It’s also the case that I carry in my pocket an extremely powerful computer. Previously, I’d used this pocket computer just to accept text input, and the occasional photo, from me and send it to my Linux server for processing. This is both inefficient and inelegant. My pocket computer can do a lot of work to prepare content for immediate use by my server.
So I’ve decided to play to my strengths, and stop working against them. I’ve written a new blog posting solution using GNU shell tools and bash, creatively called blog.sh. It works for me, and I don’t feel any particular reason to make a more generic solution. I found plenty of inspiration and guidance from other people’s code online, so maybe this purpose-built thing will help someone else solve their own particular problems in some way.

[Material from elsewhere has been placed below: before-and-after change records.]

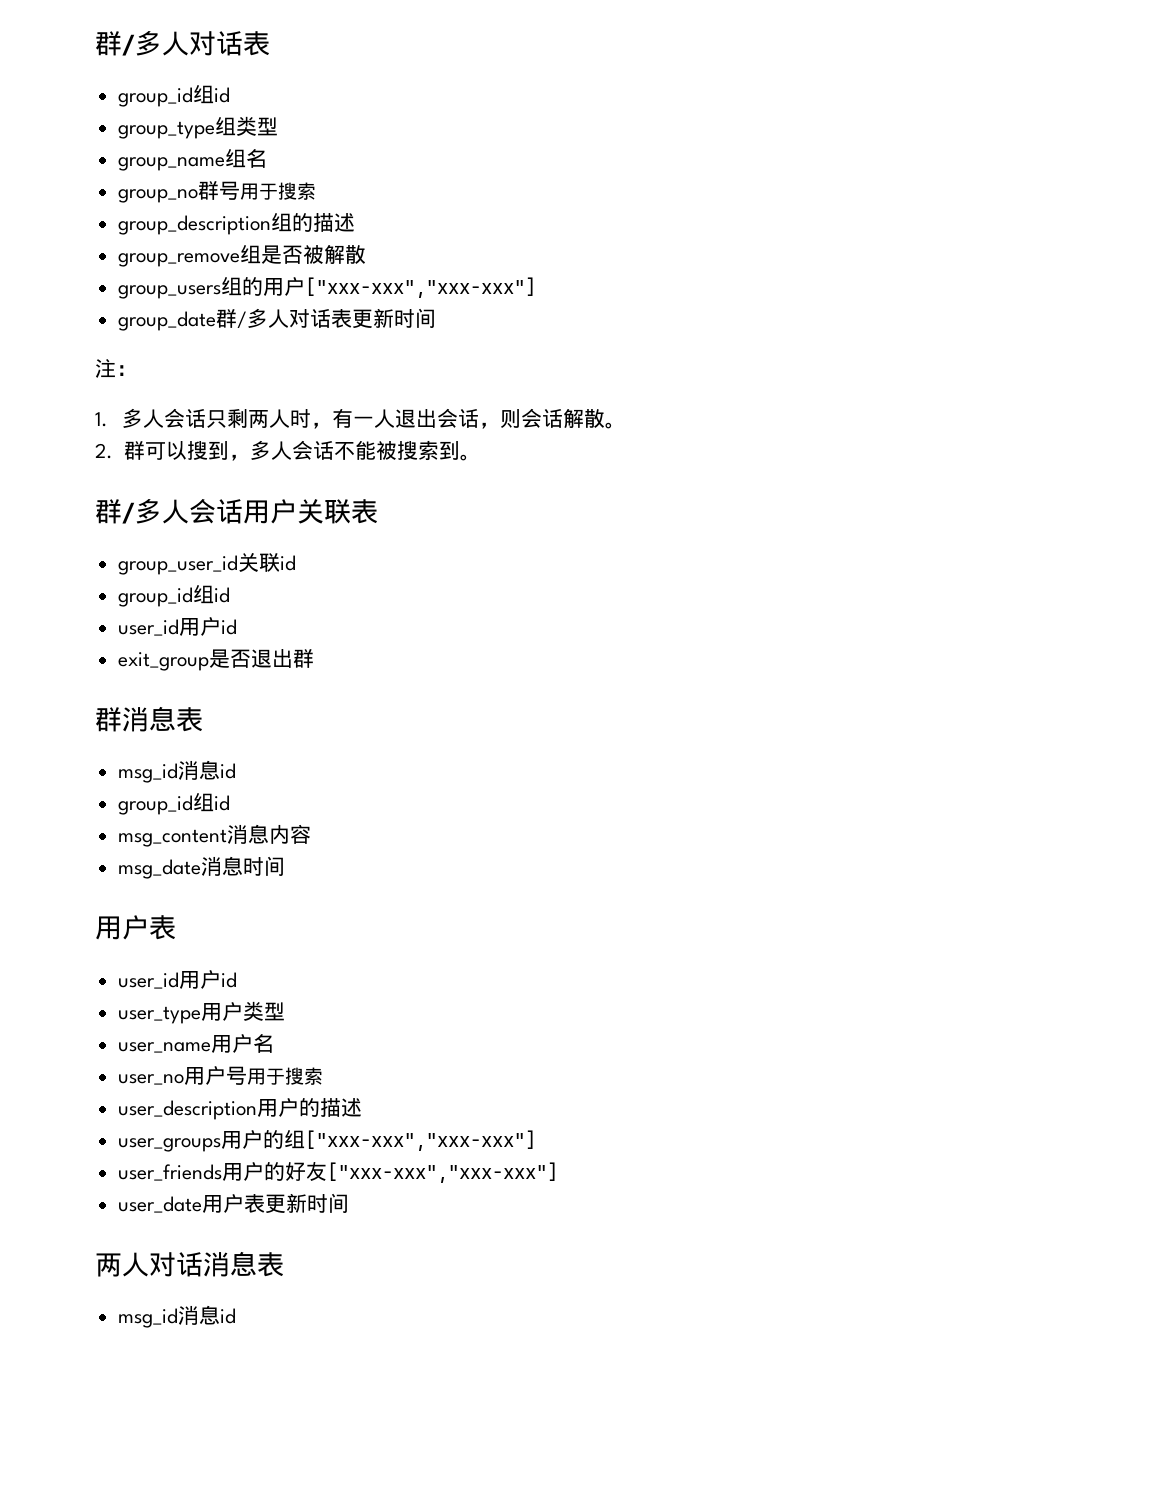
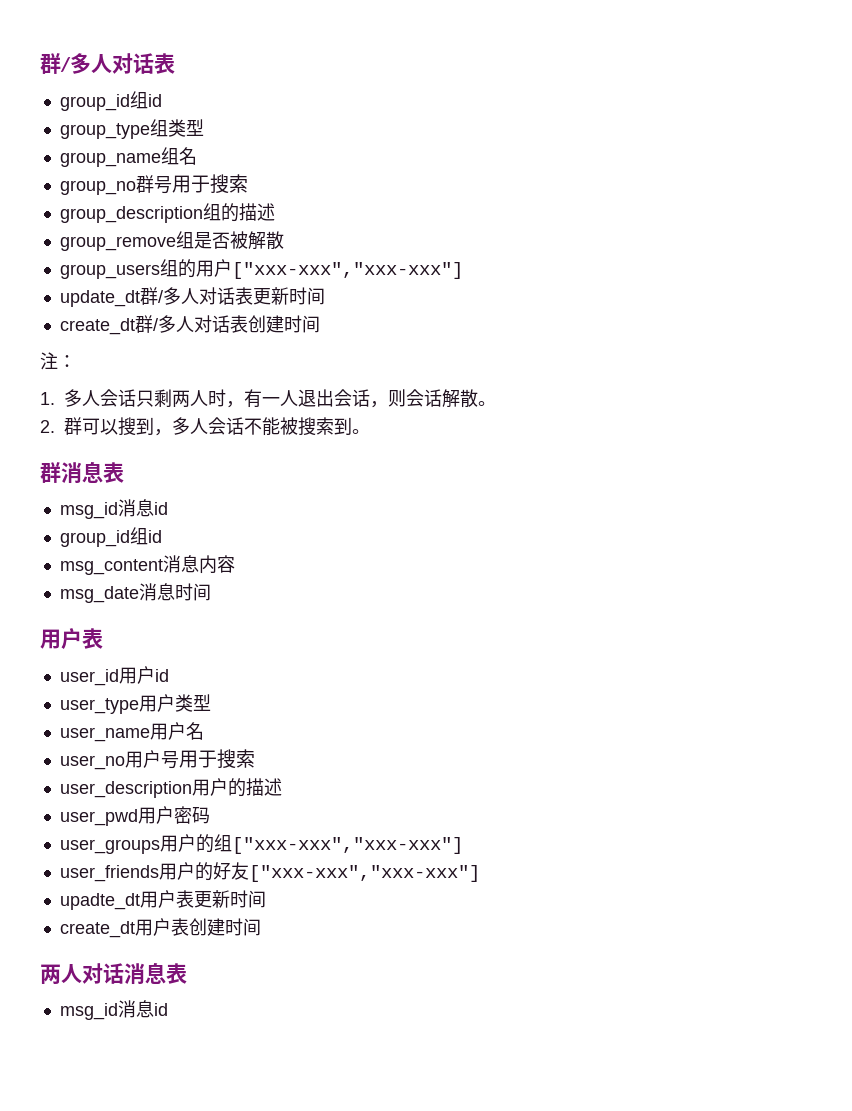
- group_date群/多人对话表更新时间
+ update_dt群/多人对话表更新时间
+ create_dt群/多人对话表创建时间
- 群/多人会话用户关联表
- group_user_id关联id
- group_id组id
- user_id用户id
- exit_group是否退出群
+ user_pwd用户密码
- user_date用户表更新时间
+ upadte_dt用户表更新时间
+ create_dt用户表创建时间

blog.sh script is half of the solution. The other half is the iOS Shortcuts app. Using this simple programming solution, I can prompt myself for input, prep a valid YAML file, securely transfer it to my server, and then invoke the
blog.sh script. I can also have my pocket computer resize images before transferring them, thereby reducing both transfer times and server-side image manipulation challenges.
I’ve stopped using Hugo. Rather than regenerate every post every time I publish something new, and dealing with the Golang templating language used by Hugo, I’m simply saving all my data as plain old Markdown files. I have a couple of simple HTML templates defined, and I rely on Caddy to render them when the page is requested.
Folks more comfortable with other tools might look at this setup and shake their heads in dismay. But this solution is more comfortable to me. It’s easy to test. It’s portable. I rely on those components that are pretty fundamental to a modern Linux system, and which are unlikely to change or break backwards compatibility. The only daemon process I have to manage is Caddy, which I need to serve pages at all anyway, so there’s no real overhead for me.
It also helps that I’ve decided to stop using Twitter. A large part of the motivation for my Micropub code was so that I could POSSE - “Post (on your) Own Site, Syndicate Elsewhere”. I don’t have a need to syndicate to Twitter any more, so I can stop worrying about all of those moving parts. I still present an RSS feed, for those who want to consume it.
I have been choosing not to write long form content for a long time, for a variety of reasons. Looking back at the rich body of blog content I’ve produced over the years has been informative and inspiring. Simplifying the process of posting content, and making it more comfortable for me to do so, will hopefully encourage me to produce more blog posts.
Brent Simmons’ recent post You choose helped me focus my thoughts on this matter a lot, too. I do choose to write, for myself, because I want to.